そしたら今度は「ちょいちょい」と言った感じで肩をつついてきました。
振り向くと、こちらもできあがったご婦人が
「○○クリニックにおったやろ?今日。」と言われました。
初対面のご婦人に聞いたこともないような病院名を言われ、
おったやろ?と言われても何のことかさっぱり分かりません。
「知らないです。 行ってないです。
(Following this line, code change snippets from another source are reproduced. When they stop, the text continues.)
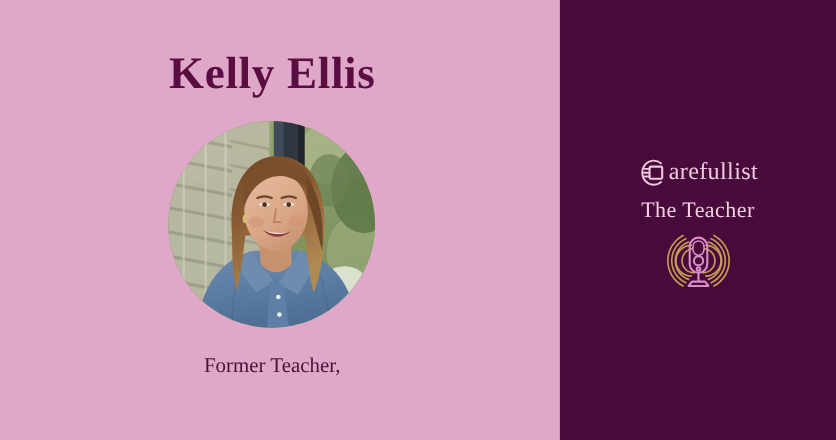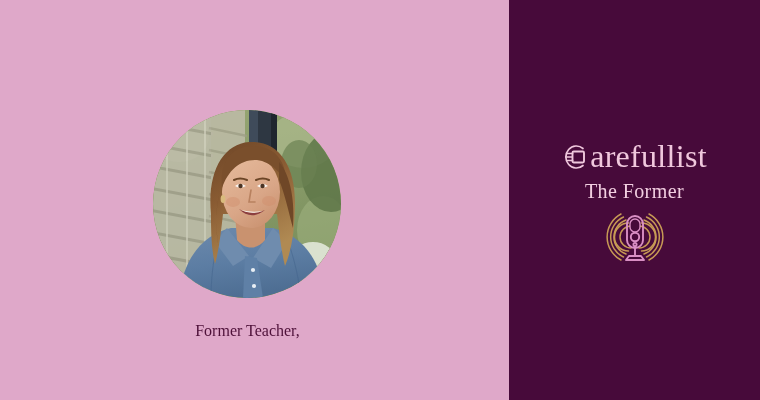--- a/index.html
+++ b/index.html
@@ -137,6 +137,7 @@
 
   <div class="left-panel">
 
+    <div class="guest-name">Kelly Ellis</div>
 
     <div class="photo-wrap">
       <svg class="photo-svg" viewBox="0 0 188 188">

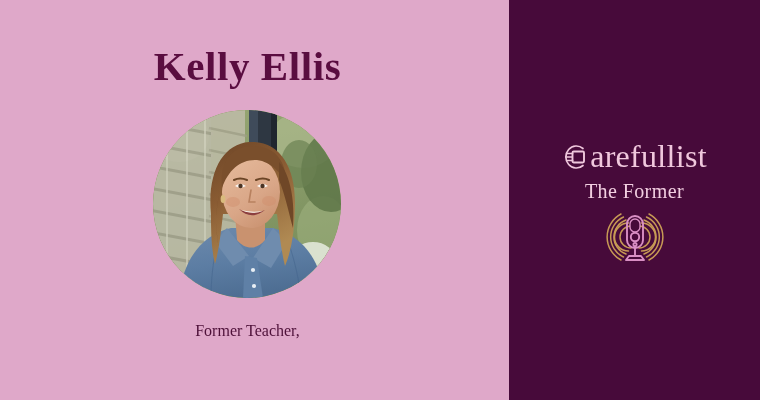--- a/index.html
+++ b/index.html
@@ -106,7 +106,7 @@
 
   .brand-word {
     font-family: "Liberation Serif", serif;
-    font-size: 32px;
+    font-size: 22px;
     color: #f0c8dd;
     letter-spacing: 0.3px;
     line-height: 30px;

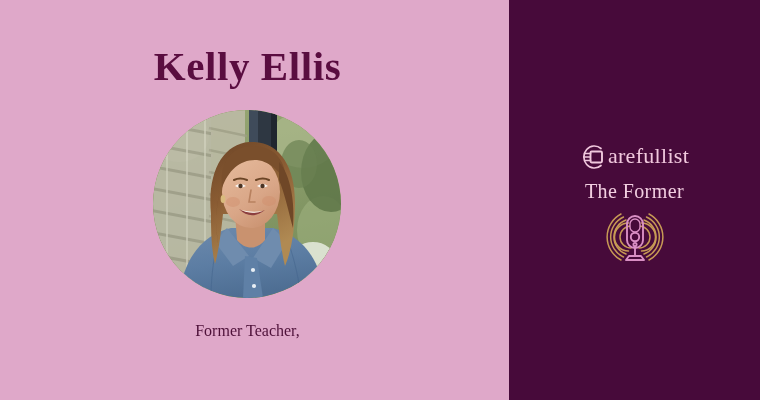--- a/index.html
+++ b/index.html
@@ -297,7 +297,7 @@
         <span class="brand-word">arefullist</span>
       </div>
 
-      <div class="brand-sub">The Former</div>
+      <div class="brand-sub">The Teacher</div>
     </div>
 
     <div class="mic-wrap">

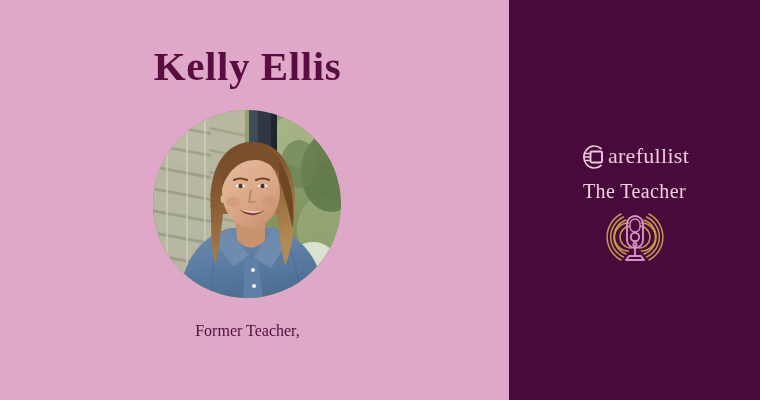--- a/index.html
+++ b/index.html
@@ -64,7 +64,7 @@
     width: 495px;
     text-align: center;
     font-family: "Liberation Serif", serif;
-    font-size: 16px;
+    font-size: 19px;
     color: #4d1038;
     line-height: 1.42;
   }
」と告げると、
「ほんとぉー? よく似た人がおったもん、入ってきた時から
そこにおった人やって思ったんやもーん」
と、笑顔で言われましたが違うものは違います。
「いませんよ」
ここで私はピシャッとドアを閉めるくらいの気持ちで返答しました。
これ以上、こちら側に入ってくるなという意思表示を示しました。
そういう態度を取れば、介入してくる人はほとんどいませんので、
落ち着いてまた食事に取りかかりました。
煮付けと格闘をしていると、また何か声が聞こえてきました。
そして同じように「ちょいちょい」と肩をつついてきました。
何やねん!むしろあの状態でまだ声掛けてくるってありえへん!と思い振り向くと、
「じゃあさ、役場の近くの○○ってラーメン屋さんにおったよね?」
「・・・」
「役場の近くのラーメン屋って○○って名前やったよね?」
「・・・」
ふと冷静になって考えてみました。
この人の最初の発言には決して「知り合いに似ている」と言った要素がありませ
んでした。
ではなぜ、こんなに人に話しかけるのか。
ご婦人の意図は分かりませんが、歳を経た人の「無邪気」には
どうしたって抵抗できない事に気付かされました。
最終的には「分かりませんよ」と笑顔になっている自分もいました。
ご婦人はその後、無邪気さ全開で別のテーブルの所の氷を
「ちょっともらってもいい?」と言って、自分のグラスに入れていました。
無邪気最強説が出来上がった瞬間でした。